2. An air spinning method according to claim 1, wherein said
overall thread count is greater than or equal to Ne10.
3. An air spinning method according to claim 1, wherein the method
comprises the step of increasing the average cross-section or
diameter of the fibres of the yarn gradually as the yarn count of
the yarn to be produced decreases, so as to maintain the total
number of internal and external fibres below 200.
4. An air spinning method according to claim 2, wherein the method
comprises the step of increasing the average cross-section or
diameter of the fibres of the yarn gradually as the yarn count of
the yarn to be produced decreases, so as to maintain the total
number of internal and external fibres below 200.
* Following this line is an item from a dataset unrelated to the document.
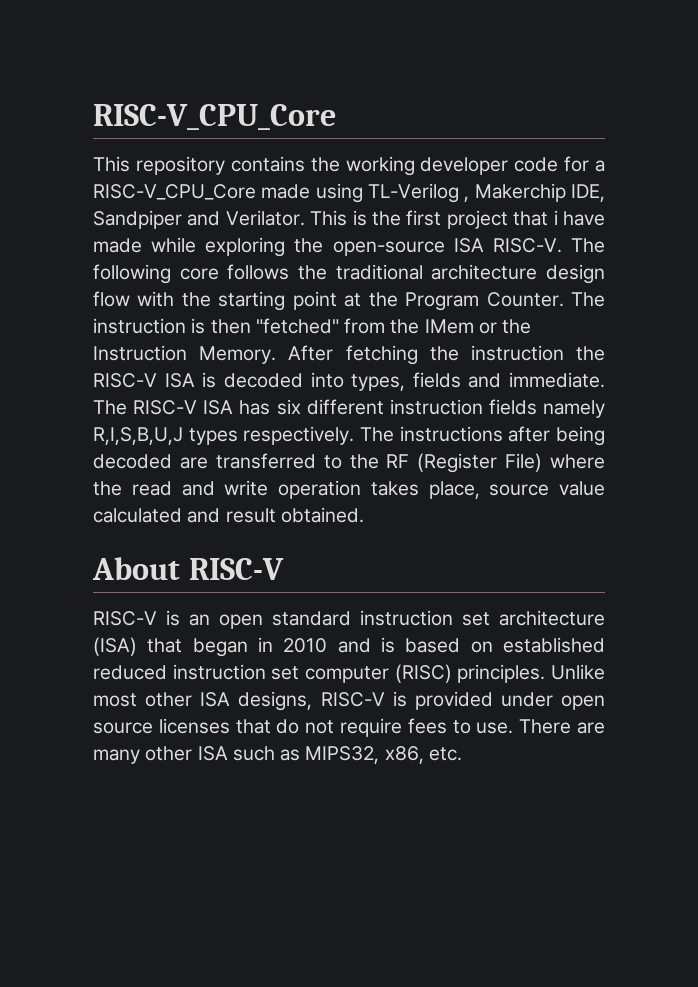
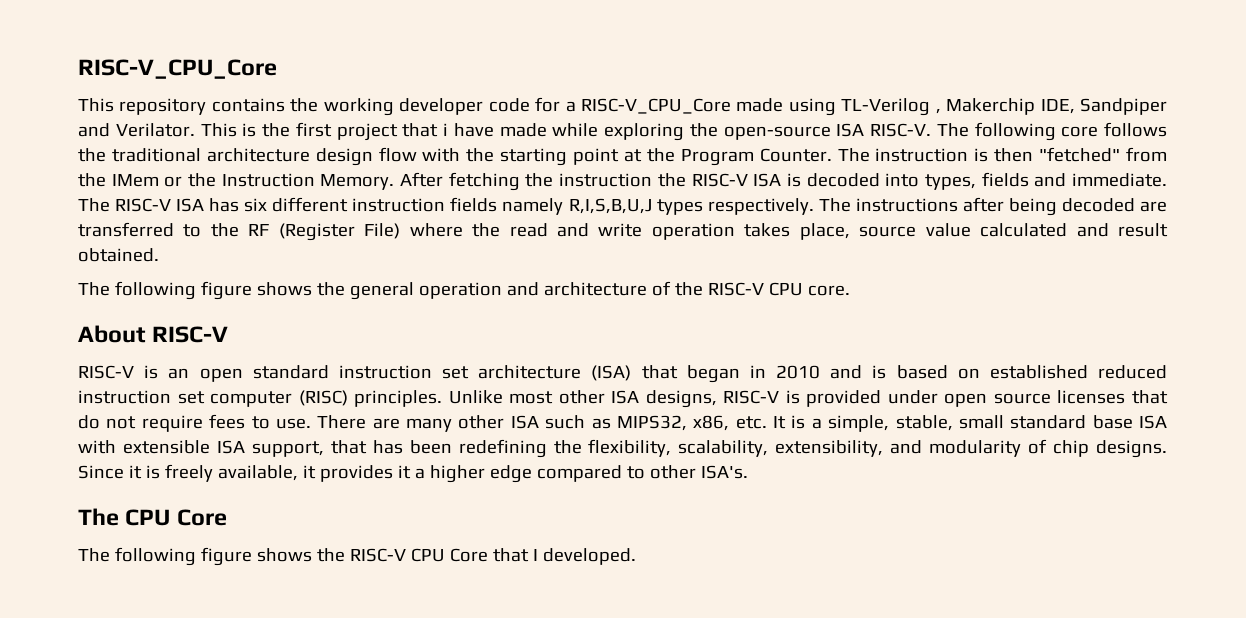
(364, 515) none -> [78,281,850,300] // The following figure shows the general operation and architecture of the RISC-V CPU core.
(462, 754) none -> [773,415,1167,432] [78,439,1167,458] [78,464,748,483] [78,508,227,526] [78,547,636,566] It is a simple, stable, small standard base ISA with extensible ISA support, that has been redefining the flexibility, scalability, extensibility, and modularity of chip designs. Since it is freely available, it provides it a higher edge compared to other ISA's. // The CPU Core // The following figure shows the RISC-V CPU Core that I developed.

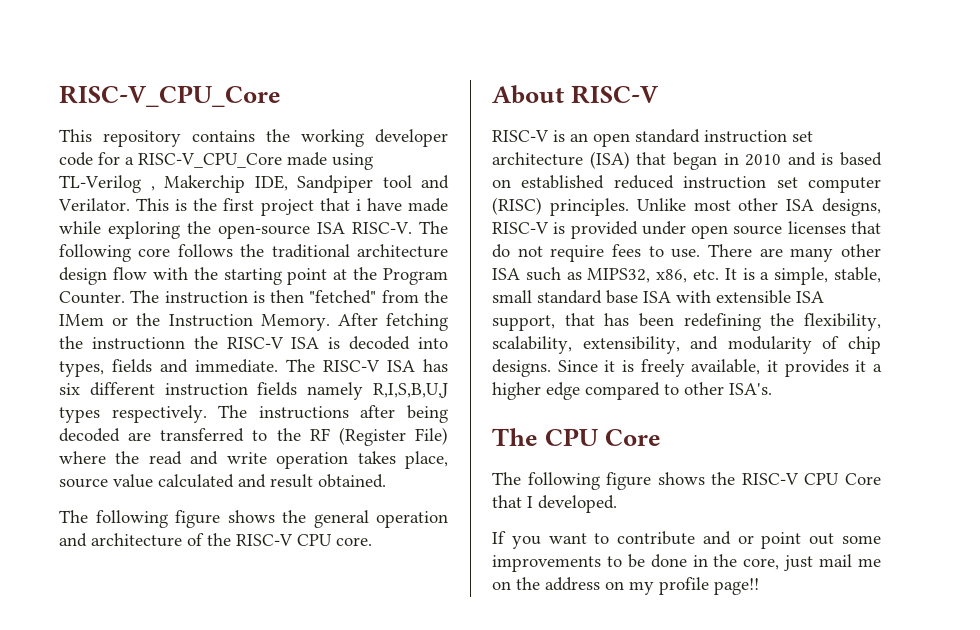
(1167, 106) none -> [382,175,412,188] tool
[559,173,653,187] instruction -> [91,337,185,350] instructionn
(636, 556) none -> [492,531,881,549] [492,554,881,572] [492,577,759,595] // If you want to contribute and or point out some improvements to be done in the core, just mail me on the address on my profile page!!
5. Air spinning method according to claim 1, wherein the method
comprises the steps of preparing two textile fibre webs, to be fed
by at least one corresponding introducer element upstream of the
air spinning device, drawing each of said webs with at least one
drawing device, joining said webs inside the spinning chamber and
spinning the fibres so as to obtain a yarn with a total thread
count of less than Ne20 and wherein the total number of internal
and external fibres is less than 200.
6. Air spinning method according to claim 2, wherein the method
comprises the steps of preparing two textile fibre webs, to be fed
by at least one corresponding introducer element upstream of the
air spinning device, drawing each of said webs with at least one
drawing device, joining said webs inside the spinning chamber and
spinning the fibres so as to obtain a yarn with a total thread
count of less than Ne20 and wherein the total number of internal
and external fibres is less than 200.
7. Air spinning method according to claim 3, wherein the method
comprises the steps of preparing two textile fibre webs, to be fed
by at least one corresponding introducer element upstream of the
air spinning device, drawing each of said webs with at least one
drawing device, joining said webs inside the spinning chamber and
spinning the fibres so as to obtain a yarn with a total thread
count of less than Ne20 and wherein the total number of internal
and external fibres is less than 200.
8. Air spinning method according to claim 1, wherein the working
pressures, i.e. of the compressed air jets inside the spinning
chamber, are between 0.45 and 0.6 MPa.
9. Air spinning method according to claim 1, wherein the working
speeds of the compressed air in output from relative nozzles,
inside the spinning chamber, are between 400 m/min and 500
m/min.
10. The yarn obtained by means of a spinning method according to
claim 1.
11. The yarn according to claim 7, wherein said yarn has an overall
thread count of less than Ne20 and wherein the total number of
inner and outer fibres of the yarn is less than 200.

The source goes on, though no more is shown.